Return exactly those lines of the material below that fall between the line holding "(544, 418) none" and the line holding "[65,746,84,756] Init ->", inclusive.

# Exercise data

★ ★ ★ ★ ★ ★ ★

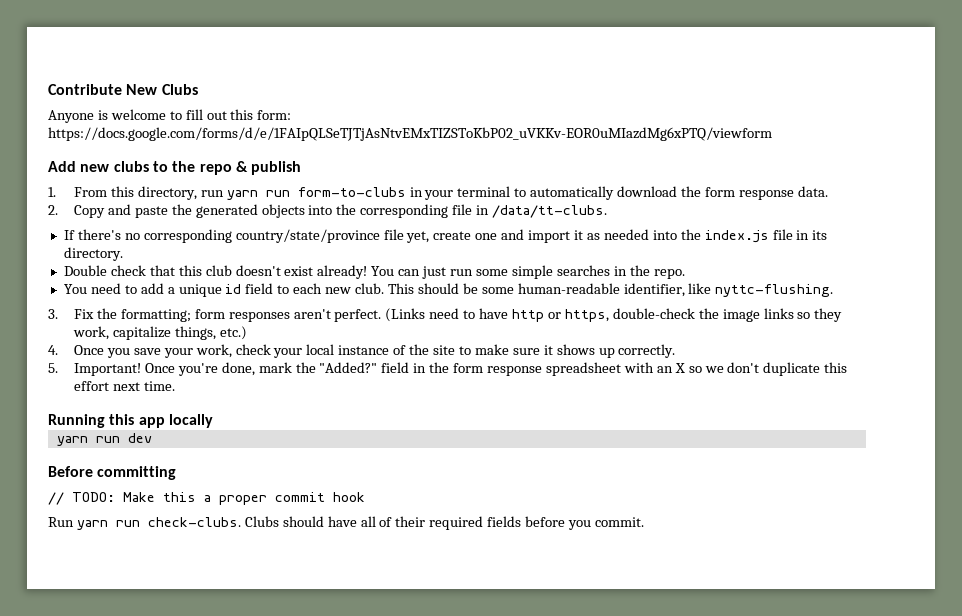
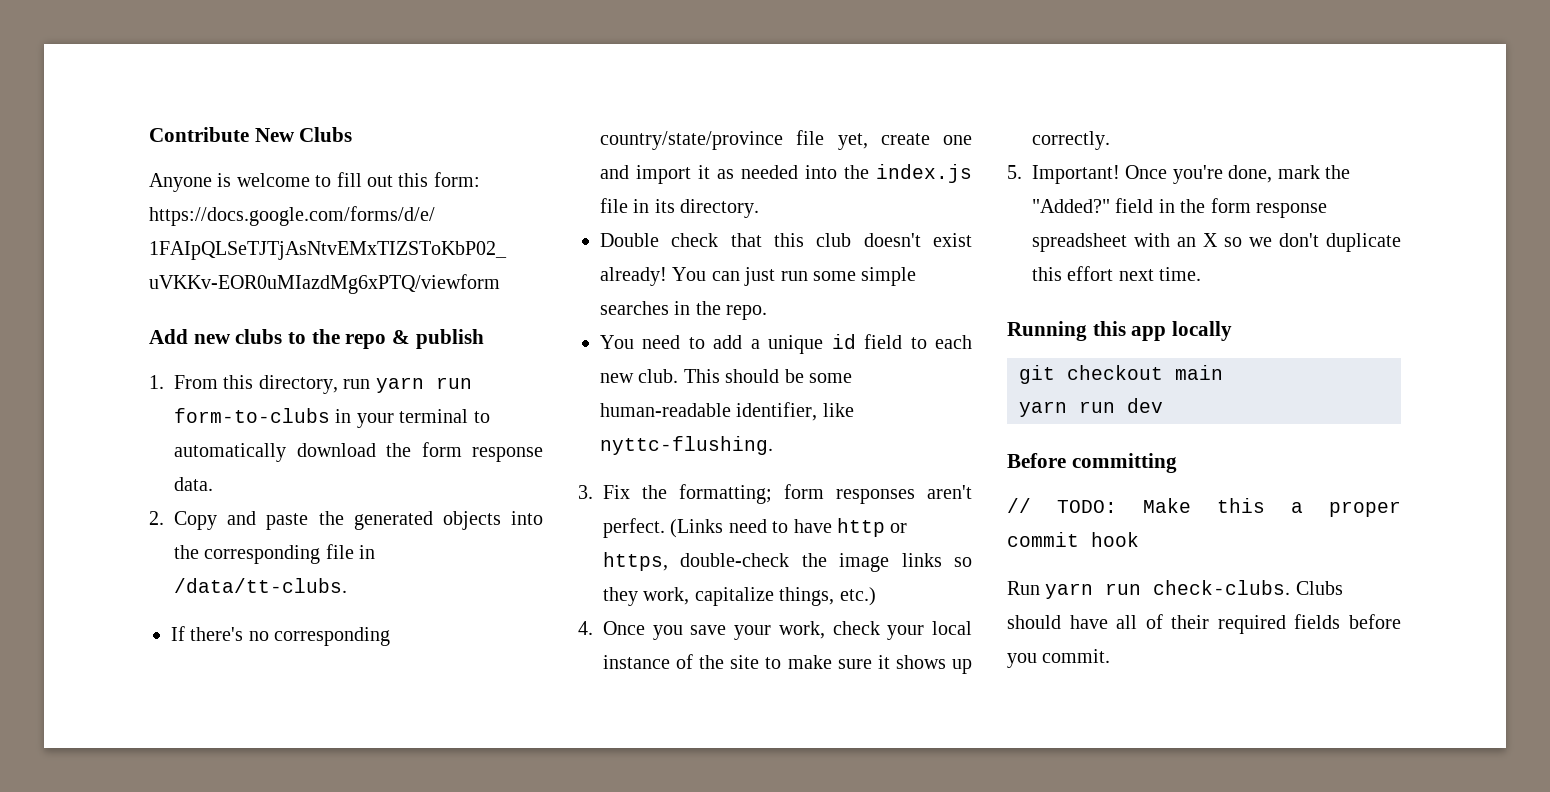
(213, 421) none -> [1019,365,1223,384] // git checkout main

★ ★ ★ ★ ★ ★ ★

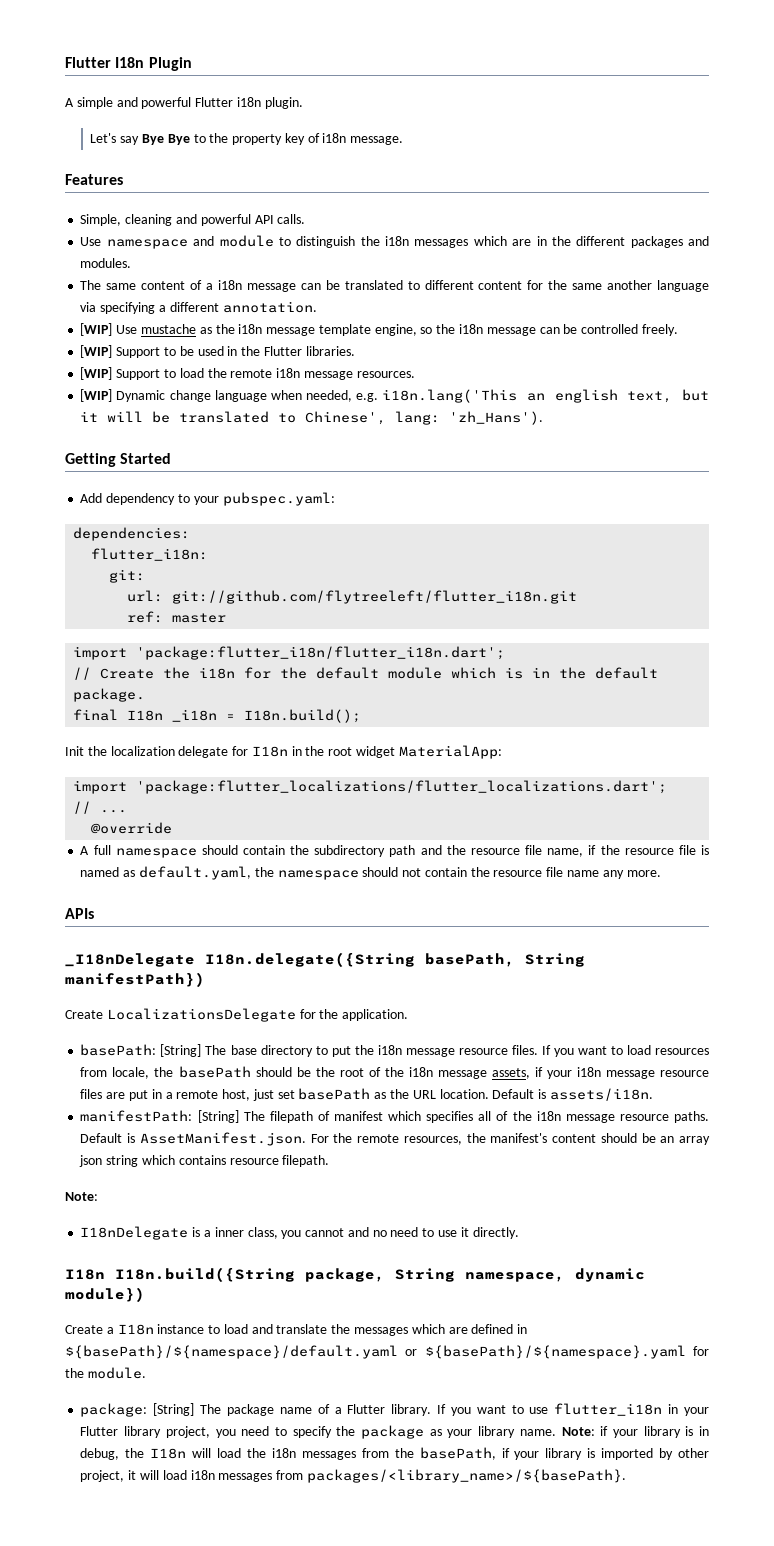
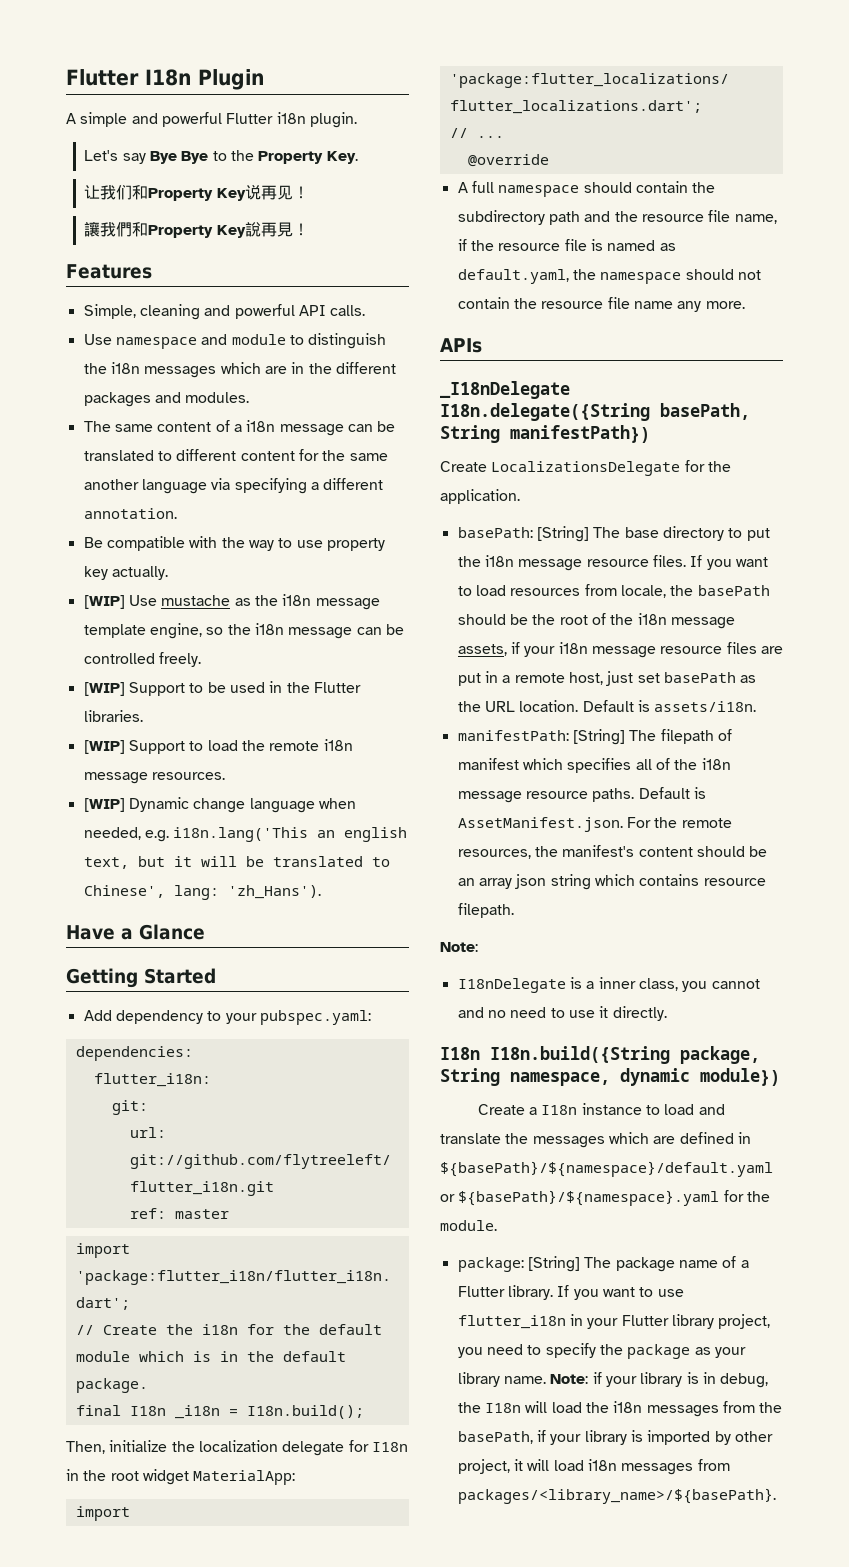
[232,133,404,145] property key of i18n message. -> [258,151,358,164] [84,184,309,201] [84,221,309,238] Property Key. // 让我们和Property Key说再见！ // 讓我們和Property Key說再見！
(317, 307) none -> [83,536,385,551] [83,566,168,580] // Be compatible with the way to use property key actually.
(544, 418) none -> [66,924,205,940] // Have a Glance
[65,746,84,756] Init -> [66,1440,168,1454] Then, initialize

★ ★ ★ ★ ★ ★ ★

# Solved problem
(544, 418) none -> [66,924,205,940] // Have a Glance
[65,746,84,756] Init -> [66,1440,168,1454] Then, initialize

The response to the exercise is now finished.